Do Japanese people speak like this?

Video link: http://www.youtube.com/watch?v=ZLiXM3uWo3I

In Europe speaking to the waiters in that tone would be considered rude, but I see that all the time in japanese movies (Takeshi Kitano movies mostly). Is this considered normal in Japan?

Yes you can see that all over the streets, not just business men with waiters.

Japanese have a very different, and highly refined, sense of ingroup and outgroups, and their vocabulary, more so then their tone, reflects it, as in this video.

It would be far weirder if the business guy was speaking using the polite word endings that the chefs use, and if the chefs spoke to him using the familiar endings he uses, anger and worse could ensue.

I speak enough Japanese to be sensitive to this across a wide range of Japanese modern and classic movies, and trust me, the subtitles never even begin to give a sense of how relationships are nuanced and expressed through the dialog. Never.

I actually want to get Tampopo from netflix to review for just this sort of nuance around dining and restaurants- it came out just as i was beginning to learn Japanese, and now I think I would get a lot of the humor that was hidden before. The scene where the young office guy can order in fluent French at the fancy restaurant to the shame of his superiors sticks in my mind, but I bet there is a gold mine of more of the same. For some reason, it is not available on netflix - anyone know why?

I don’t know why Netflix doesn’t have it, but Tampopo has been one of my all-time favorite movies since I first saw it in 1987. You mean to tell me it’s probably even awesomer than I thought? Wow!

Oh yeah that is what I mean to say. Or find out.

Plus I have probably eaten more of the food since then too.

Here’s the French restaurant scene. Why is that guy wincing with one eye? :

Nitpick - the young guy can read the (written in French) menu, and knows what it all means, but he speaks only in Japanese. It’s still funny though. A great film.

As to the OP - anyone walking into the restaurant like the guy does in the OP’s video, and ordering in that tone of voice would be considered an asshole. Not asshole enough to refuse him service, just an overbearing asshole paying customer who must be put up with. Most people in Japan don’t order like that, but they also don’t usually order as politely as they do in the States - there is some room in Japan to be imperious as a customer, while not straying outside social norms.

It has to do with the relative rank of everyone. he is probably the local 1st level manager who supervises the kid. He kicks the kid under the table because he knows the kid is going to show everyone up and that is a big no-no. Then the kid does it anyway and the eye-guy is embarrassed and ashamed at the performance. Everyone else is putting on a show too, posturing that they know what is going on while living the adage “the nail that sticks up gets hammered down”.

Exactly what I was hoping to see! Damn you netflix!

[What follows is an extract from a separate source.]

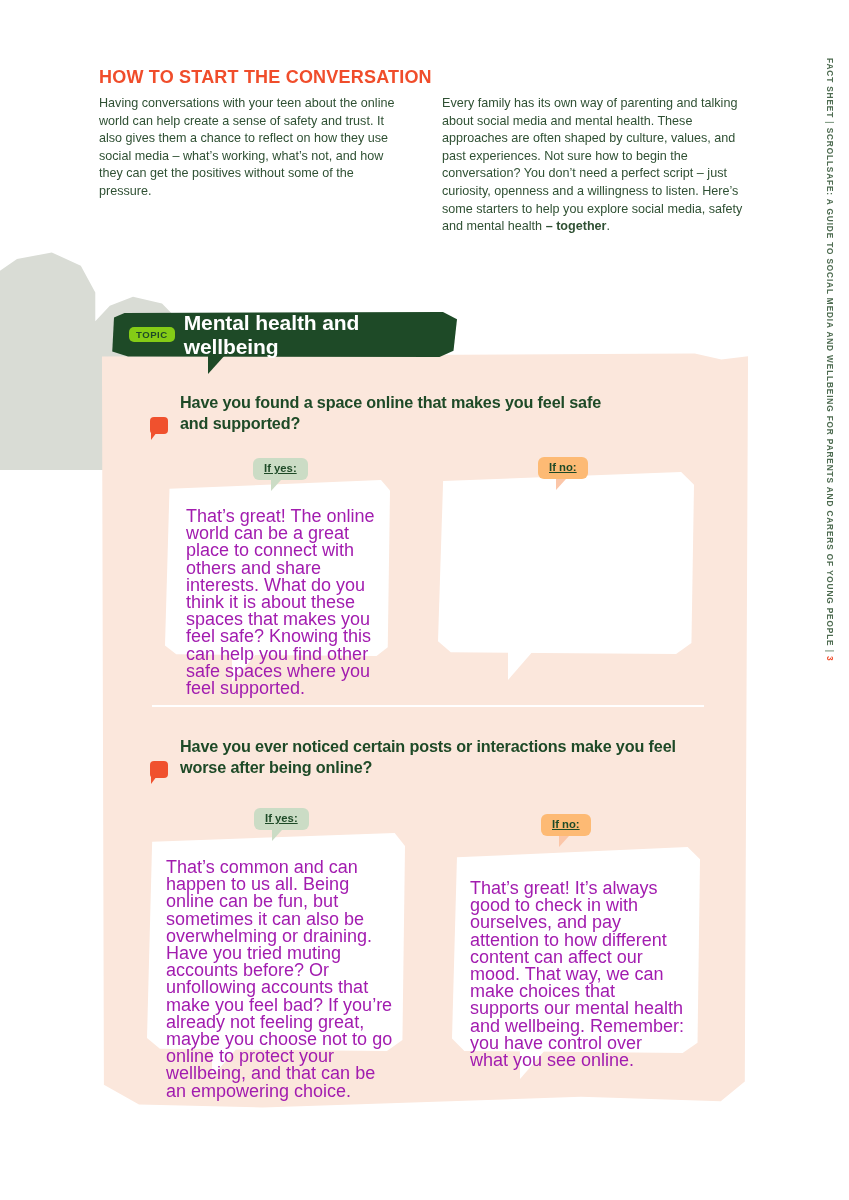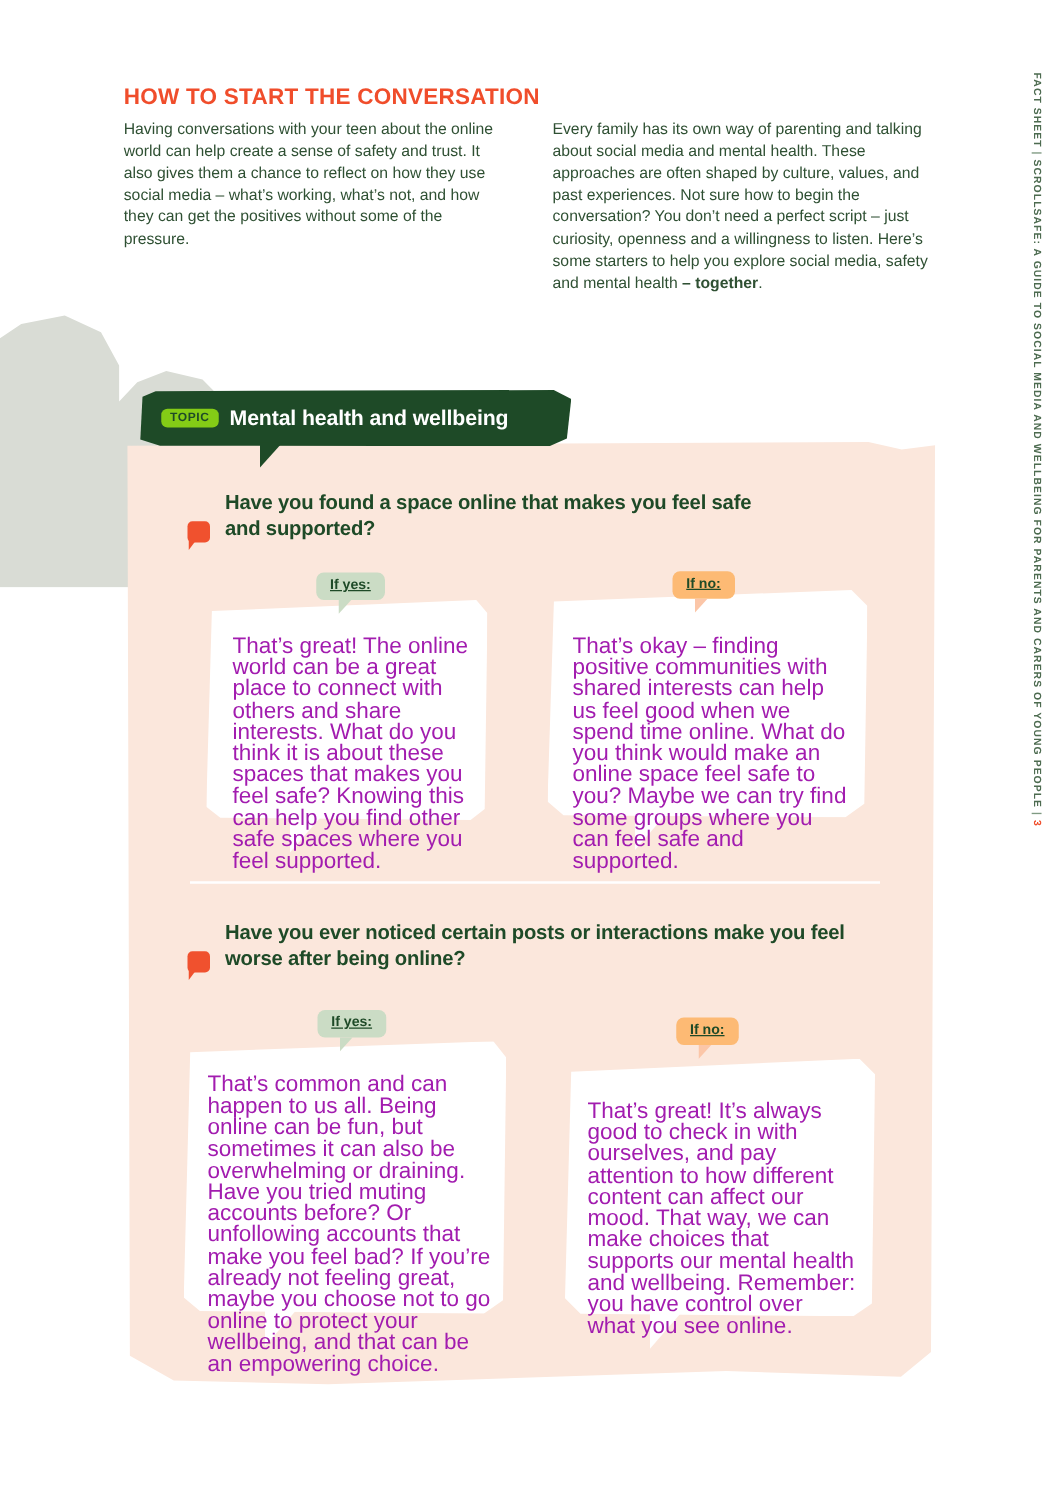"Mental health and wellbeing" .topic-label { font-size: 17px -> 21px }
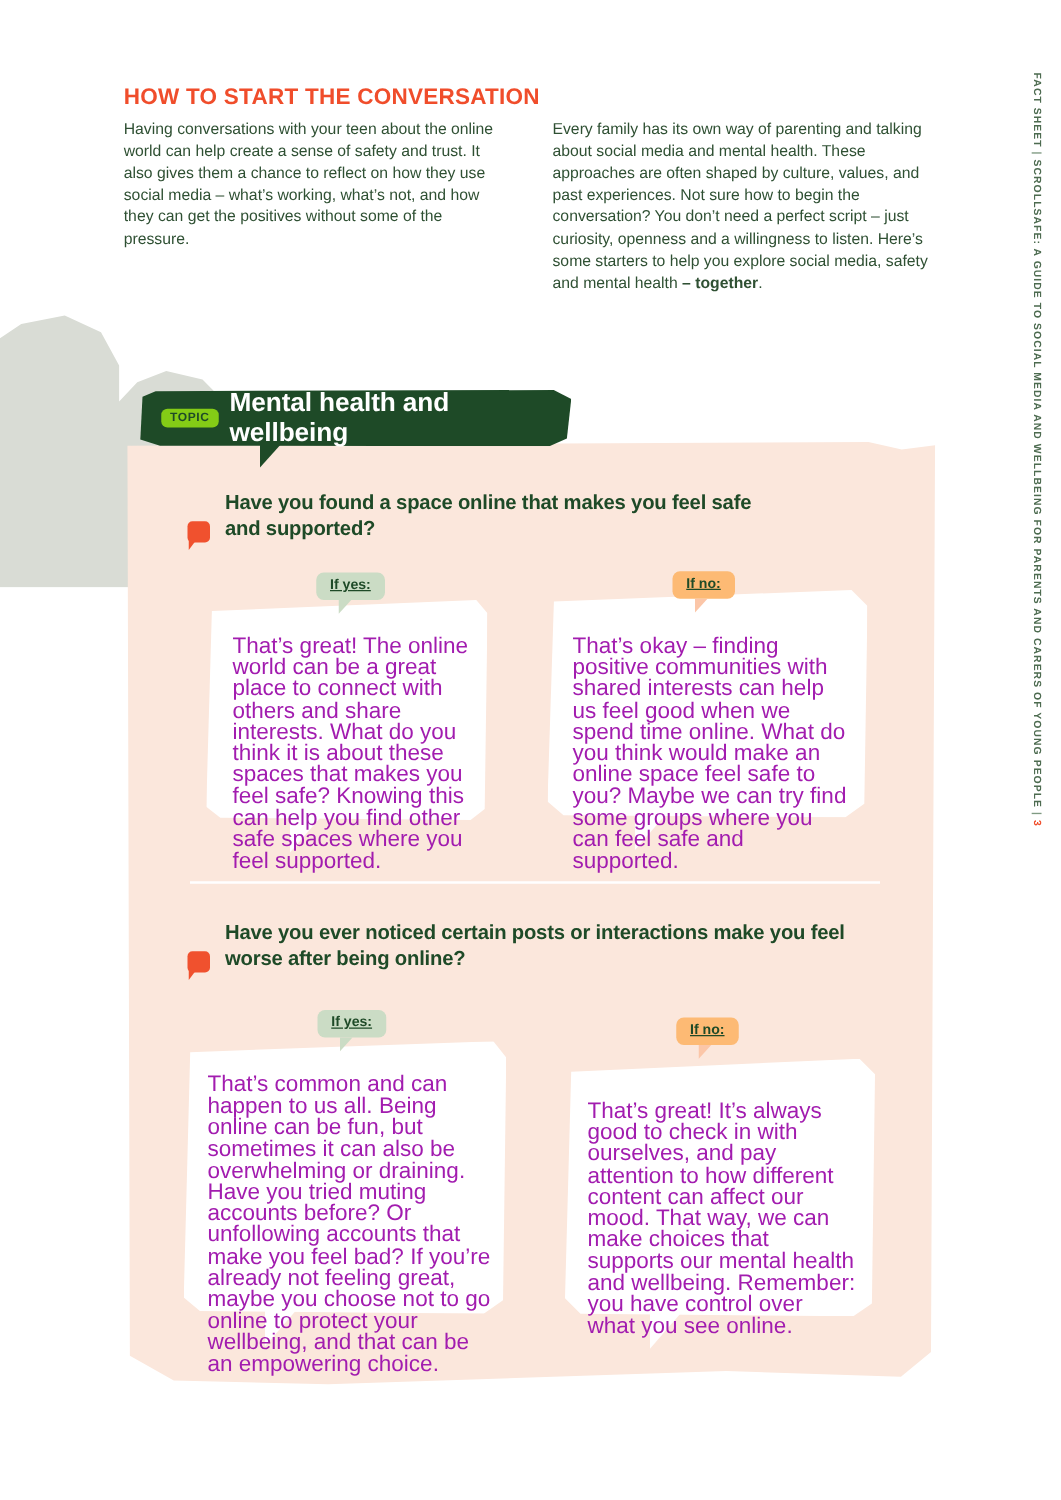"That’s okay – finding positive" div.card-body { html: <div>That’s okay – finding positive communities with shared interests can help us feel good when we spend time online. What do you think would make an online space feel safe to you? Maybe we can try find some groups where you can feel safe and supported.</div> -> none }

well, he can more then read it - he knows the dishes served at the most exclusive French restaurants and isn’t Japanese enough to keep it to himself in front of 5 levels of superiors, when he knows none of the superiors even know what any of the food is on the menu.

And he speaks in a combination of French and Japanese - using romaji-fied French. Ge probably could speak in French, except he is not sure the waiter can - otherwise he surely would. Which is even more humor because it shows he is sensitive to the standing of others by not putting the waiter on the spot to prove he (the waiter) knows French.

Agreed, most people don’t order like that, but it is the self-important posturing, not the language or tone that goes without being seen. If that guy (or most men for that matter I think) used the same politeness level towards the chefs that they use towards him, the whole scene would be way off and would be conveying a different sort of impression of the businessman. The most polite thing I could say about that, is IMHO, the businessman would be exposed as a foreigner.

FWIW I’ve noticed in America that most people these days are afraid to address a waiter as anything but ‘Sir’. Sure, egalitarianism is all very good and we don’t want to use a title of address that might give someone an inferiority complex. But it’s his job! Profession even, for I believe a good waiter can raise it to that level. I think the same of sales clerks or shop assistants. ‘Sir!’ cold be any male in the room, so what’s wrong with ‘Waiter!’.

In a perfect world, we would say ‘Waither!’ but then be polite in giving our directions–“Would you please–”, “Could I have…” and so on.

That scene is hilarious. I saw this film once years ago. I must try track it down again.

It’s never been released on DVD in the US. But everything’s available in Hong Kong . . .

Am I the only one who thinks the businessman in the first clip looks amazingly like John Goodman?

Anyone know why? I believe I have it on VHS, but since then, IIRC, there was some serious weirdness with the estate of the director, maybe that is part of it?